3\. Your response is valid when a meta-bot is tracking bot usage and user
feedback on bots. That's what I would call a warm ranking. However cold
ranking is when a meta-bot is just starting up and has no usage data about the
bots.

4\. Even working as a pipe the meta-bot would need to figure out how to pipe
the query to a bot especially consider this scenario: The user has asked "Book
me 2 tickets and a hotel in San Diego for May 15th". The meta-bot has
determined this is a travel query and found that Bot A is highest ranked for
travel queries.

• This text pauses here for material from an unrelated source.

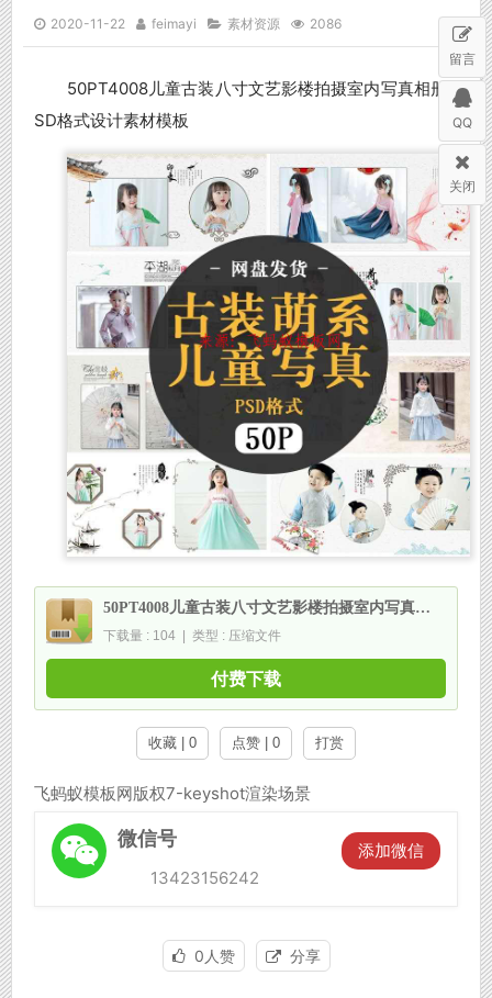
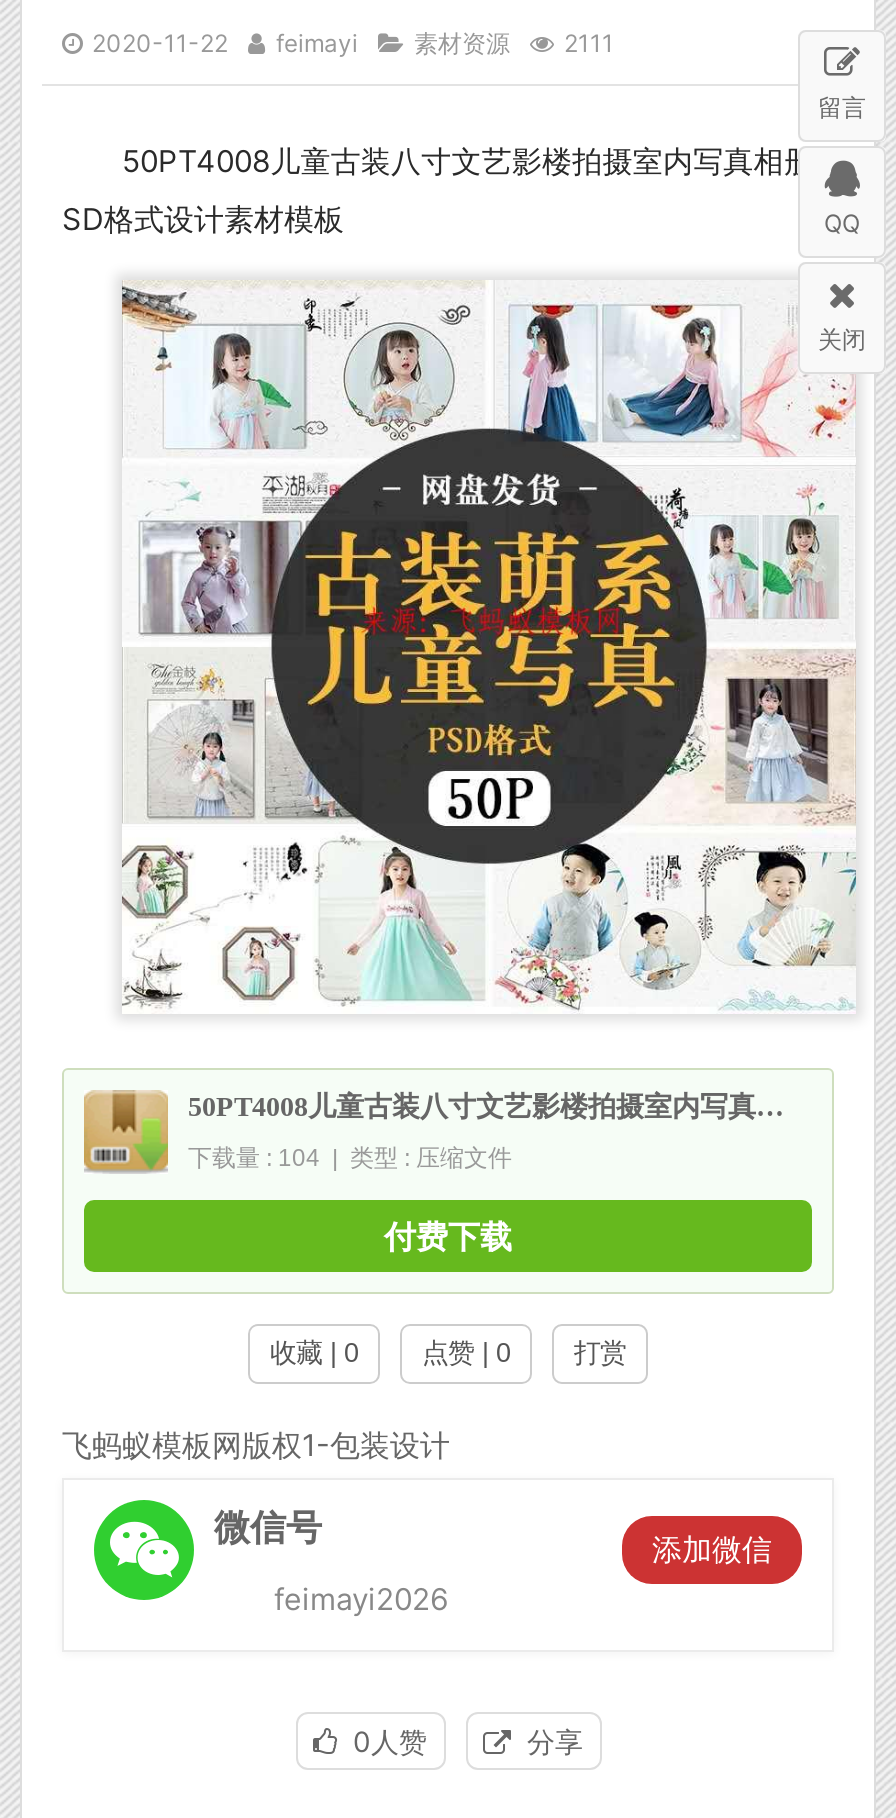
[51,15,342,32] 2020-11-22 feimayi 素材资源 2086 -> [92,28,614,58] 2020-11-22 feimayi 素材资源 2111
[34,782,311,803] 飞蚂蚁模板网版权7-keyshot渲染场景 -> [62,1425,450,1463] 飞蚂蚁模板网版权1-包装设计
[150,867,259,888] 13423156242 -> [274,1579,448,1617] feimayi2026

It pipes the query to Bot A. However Bot A does not understand
how to process this query because it excels at processing queries like "Book
me 2 economy tickets and a 3 to 4 star hotel for 3 nights in San Diego" and it
received high satisfaction ratings when it was queried like that. However in
this vague query scenario Bot B does a much better job but the meta-bot won't
know about it.

This is fascinating. I have an Amazon Echo and ever since I got it when it was
not widely available I've been fascinated with the potential of it and Amazon
went in the direction that I predicted it would with that. However Amazon Echo
still uses APIs to interact with services and provides a nice NLP interface to
it. This is a friction point for getting new things in the Echo and I have
been wondering how to remove this friction.